国家機関であるだけに、先方の表情もより真剣である。
プロジェクトで進める研究の内容について、激しく討議が繰り返される。
▲NHLでのミーティング風景
インフルエンザについてのサーベイランス研究については、これまでも新潟大学では実績があるためスムーズに話が進んだ。小児の肺炎サーベイランスについても特に支障はなさそうだったが、問題は結核サーベイランスである。
ミャンマーでは結核はメジャーな感染症である。国家研究としてすでにプロジェクトが走っており、うまく折り合いをつける必要があるだろうとのことであった。松本教授も熱が入り、今後の計画についての議論が実に1時間以上も交わされた。

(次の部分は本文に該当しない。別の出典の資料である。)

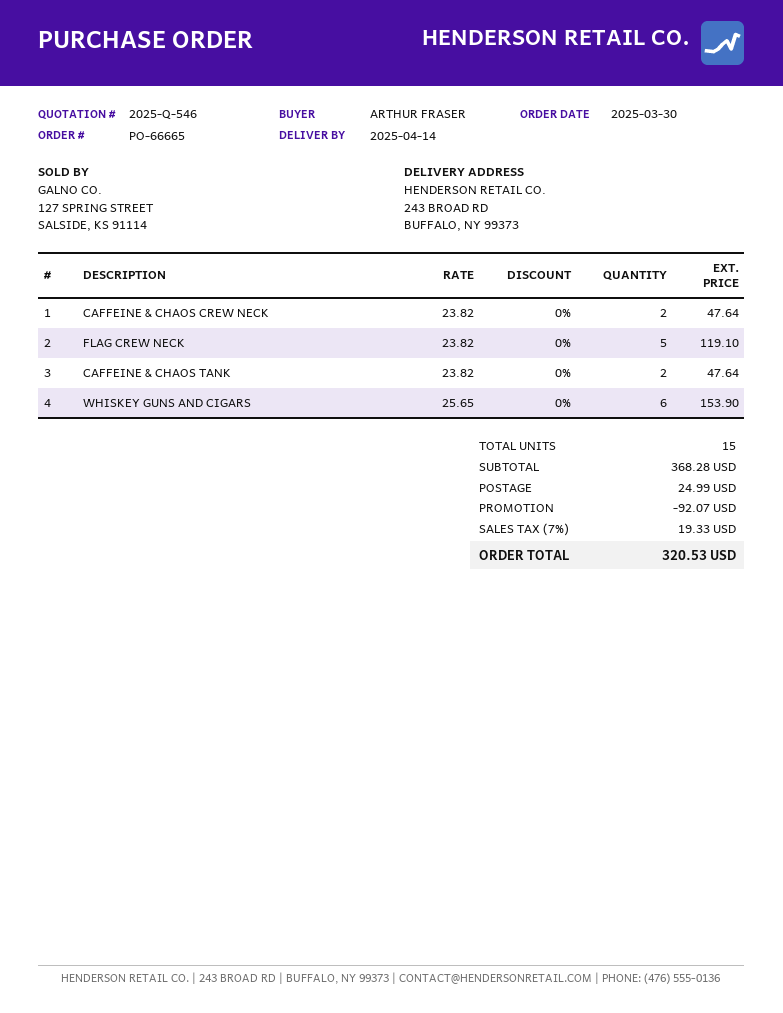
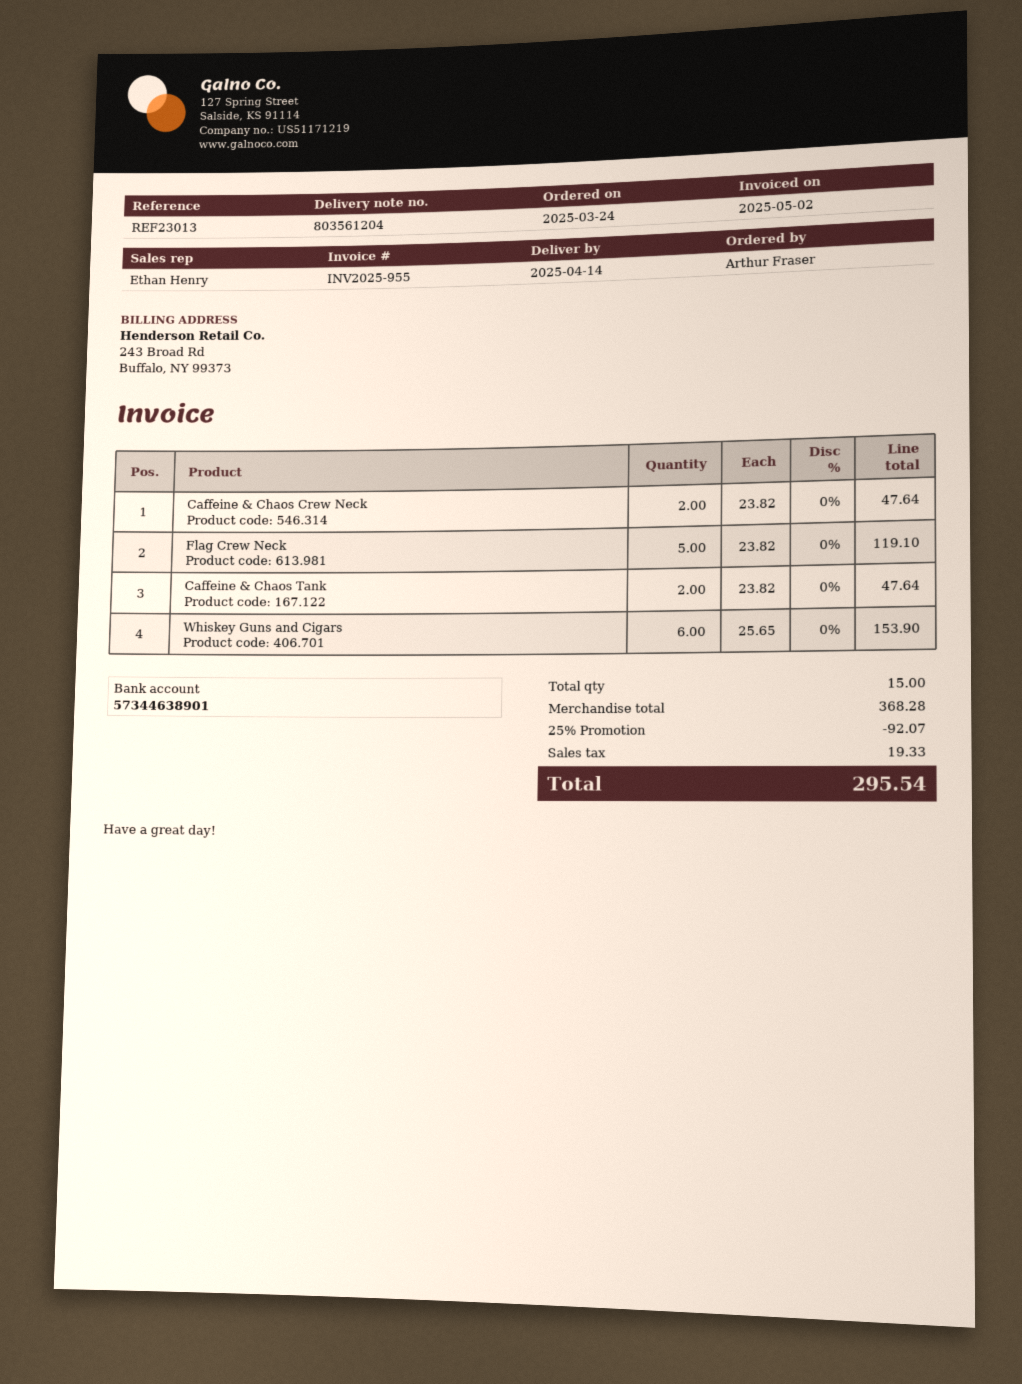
order date: 2025-03-30 -> 2025-03-24
shipping: 24.99 -> none
total: 320.53 -> 295.54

いずれにせよ、プロジェクトを推進するための保健省大臣の認可を取ることが必要であるとのアドバイスをもらった。ラボの設置については何とか理解してもらえたようだった。
NHLのメンバーとは夕食を一緒にとることとなった。
この時には、なんとピン・ウー・ルインの研究所所長のMyin所長がニューヨークへの出張から駆けつけてくれた。
◄ グリーンライス、チキンヌードル
楽しく食事を終えた後は、店の向かいのバゴダへ観光に行った。
前夜の満月に引き続き、この日も見事な月が出ていた。
▲黄金のパゴダ
▲小さな僧侶たち
内藤先生の著書「黄金のパゴダ」のタイトルにもなったパゴダだが、実際に目にするとその存在感には圧倒されてしまった。パゴダはミャンマー語では「ゼーディー」もしくは「ブドゥー」と呼ばれる。パゴダには裸足でなければ入れない。
パゴタ内部には、ミャンマー人は自由に入ることができるらしく、かなりの人が祈りをささげたり、瞑想をしたりと、それぞれ思い思いの過ごし方をしていた。
生まれた日の曜日ごとに祭壇があり、そこに祈りを捧げるという風習があるとのことだったので、私も習ってみた。観光中は小さな僧侶たちとも遭遇した。
かなりハードな1日であったが、目的の大半はこの日のうちに達成できた。
明日はミャンマーの市中病院を見学しにいく。